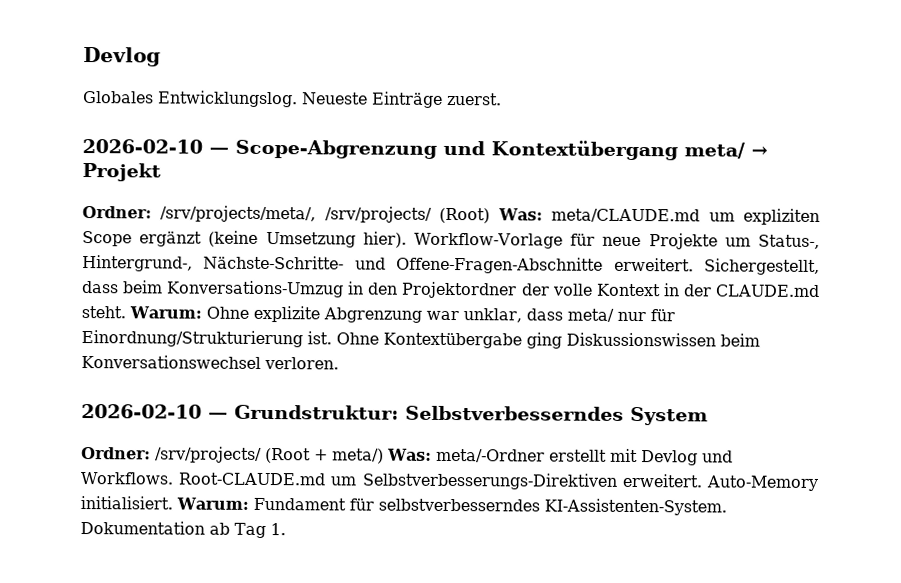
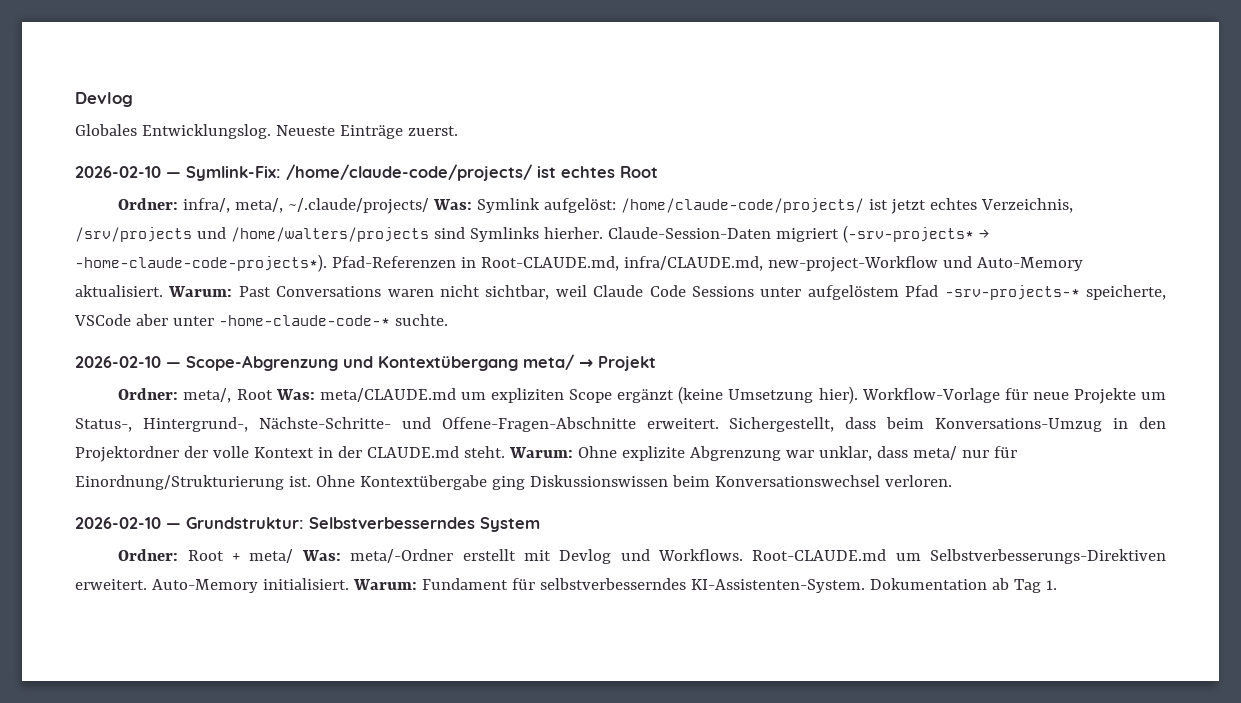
+ 2026-02-10 — Symlink-Fix: /home/claude-code/projects/ ist echtes Root
+ Ordner: infra/, meta/, ~/.claude/projects/ Was: Symlink aufgelöst: /home/claude-code/projects/ ist jetzt echtes Verzeichnis, /srv/projects und /home/walters/projects sind Symlinks hierher. Claude-Session-Daten migriert (-srv-projects* → -home-claude-code-projects*). Pfad-Referenzen in Root-CLAUDE.md, infra/CLAUDE.md, new-project-Workflow und Auto-Memory aktualisiert. Warum: Past Conversations waren nicht sichtbar, weil Claude Code Sessions unter aufgelöstem Pfad -srv-projects-* speicherte, VSCode aber unter -home-claude-code-* suchte.
- Ordner: /srv/projects/meta/, /srv/projects/ (Root) Was: meta/CLAUDE.md um expliziten Scope ergänzt (keine Umsetzung hier).
+ Ordner: meta/, Root Was: meta/CLAUDE.md um expliziten Scope ergänzt (keine Umsetzung hier).
- Ordner: /srv/projects/ (Root + meta/) Was: meta/-Ordner erstellt mit Devlog und Workflows.
+ Ordner: Root + meta/ Was: meta/-Ordner erstellt mit Devlog und Workflows.

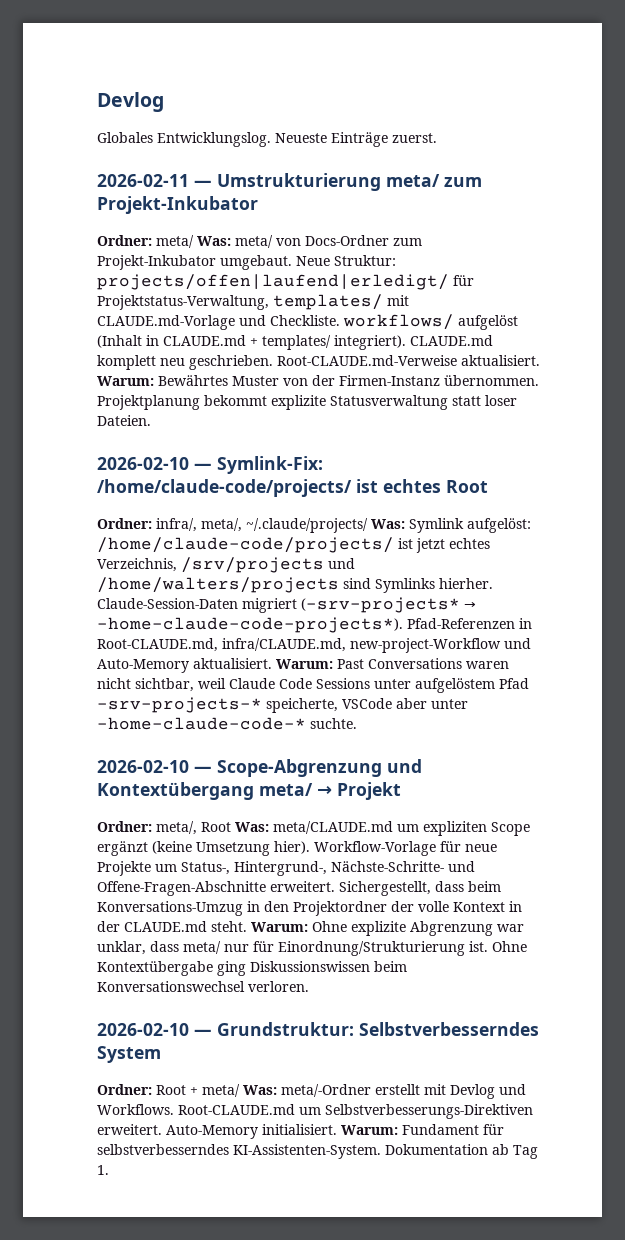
+ 2026-02-11 — Umstrukturierung meta/ zum Projekt-Inkubator
+ Ordner: meta/ Was: meta/ von Docs-Ordner zum Projekt-Inkubator umgebaut. Neue Struktur: projects/offen|laufend|erledigt/ für Projektstatus-Verwaltung, templates/ mit CLAUDE.md-Vorlage und Checkliste. workflows/ aufgelöst (Inhalt in CLAUDE.md + templates/ integriert). CLAUDE.md komplett neu geschrieben. Root-CLAUDE.md-Verweise aktualisiert. Warum: Bewährtes Muster von der Firmen-Instanz übernommen. Projektplanung bekommt explizite Statusverwaltung statt loser Dateien.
------------
WORK INSTRUCTION | Look through the entries, and return every line that the word "Umsetzung" appears in.

YOUR RESPONSE |
- Ordner: /srv/projects/meta/, /srv/projects/ (Root) Was: meta/CLAUDE.md um expliziten Scope ergänzt (keine Umsetzung hier).
+ Ordner: meta/, Root Was: meta/CLAUDE.md um expliziten Scope ergänzt (keine Umsetzung hier).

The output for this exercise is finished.